Recounts of extensive migrations for settlements in various locations are intricately connected to the Hakka discourse. As an out-comer in a foreign land, the complex layers of experiences as an outsider turn the notion of homeland into a site of hyper-reality. How is such “homeland” legacy regarded by the contemporary Hakka descendants? As the ancestors hidden in the polysemic landscape gaze at their offspring, where should the intrinsic ethnic identity finally put down its anchor? The medley of questions aesthetically exposes the instability behind the seeming stable discourse of subjectivity.
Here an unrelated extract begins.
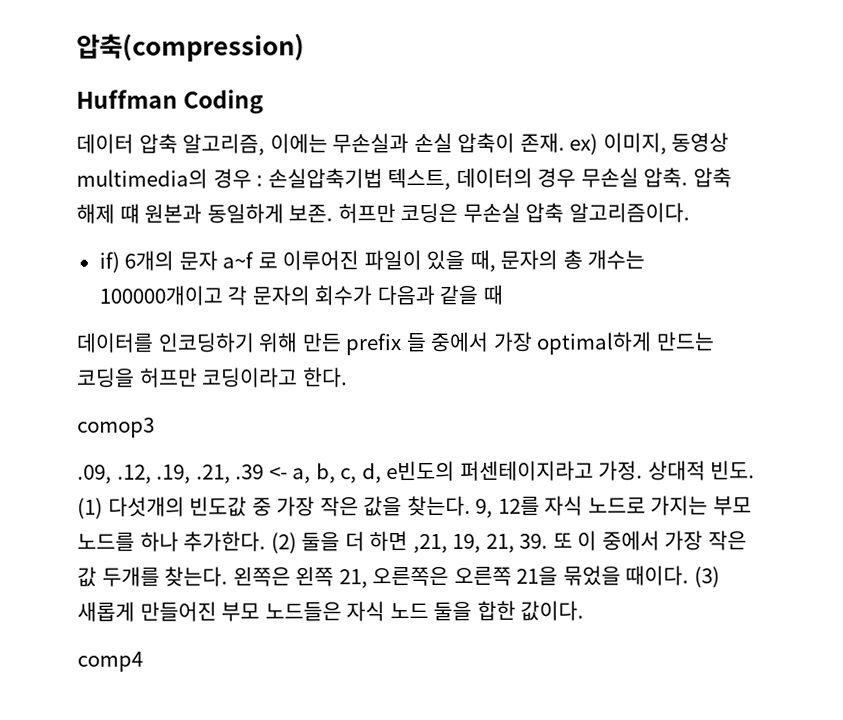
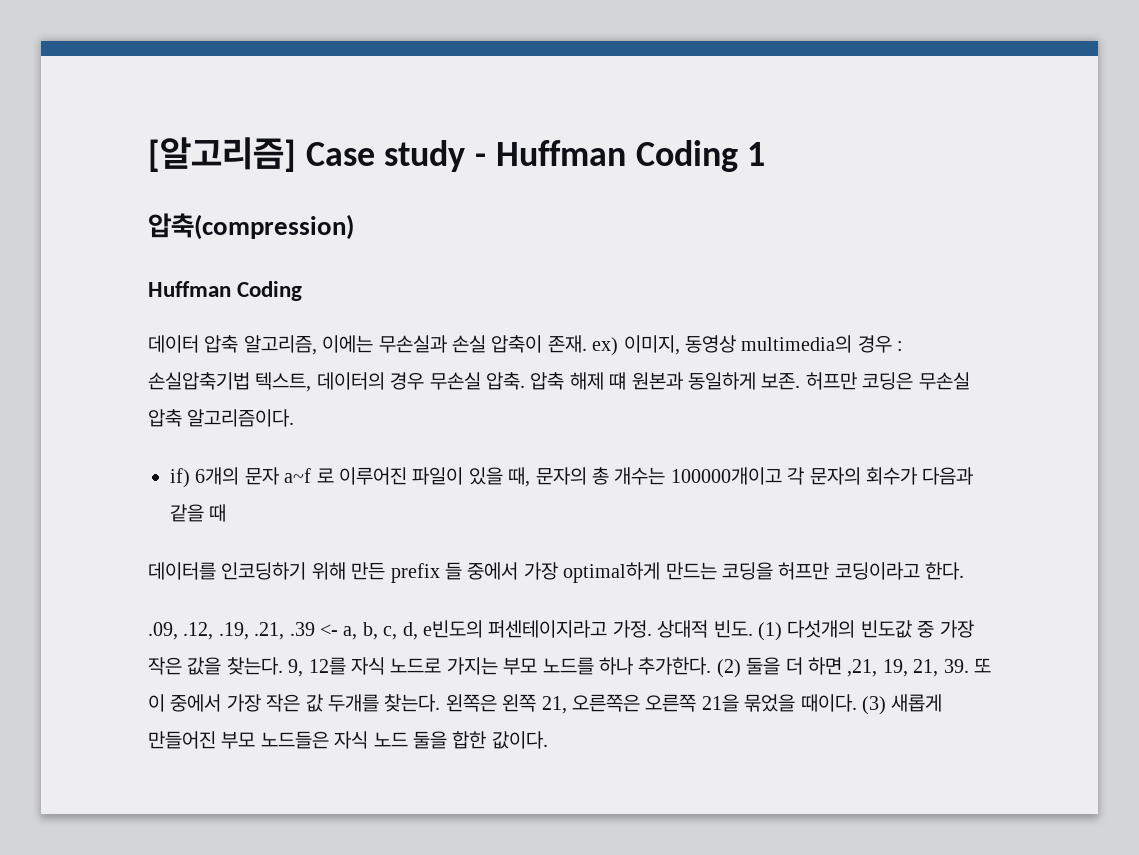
+ [알고리즘] Case study - Huffman Coding 1
- comop3
- comp4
As a Hakka descendant, it can be seen in Peng’s earlier works the focus on ethnicity and identity issues. Homeland is a memory that is inescapable, and is always tied with the artist’s sensitive spirit. The mixed emotions connecting the Hakka imprint and the individual entity have prompted him to begin creating the Hakka imagery series since 1992. After the lift of the martial law in Taiwan, in the wave of localization and subjectivity in art, Peng began reflecting on ethnic identity and cultural acceptance, with his art attracting the attention of the art community. But what exactly is this homeland he is referring to? In this rapidly changing modern time, how should one face the links of bloodline and familial ties, and also the conflicts between the original cultural identity and the neo-social relations? And how should the complex relationships between collective values and personal freedom be contemplated and dealt with? These issues have cast great impacts in our contemporary society, and in the midst of the multidirectional dynamism pertaining to identity and acceptance, memorable and profound depictions are offered to us through Peng’s art.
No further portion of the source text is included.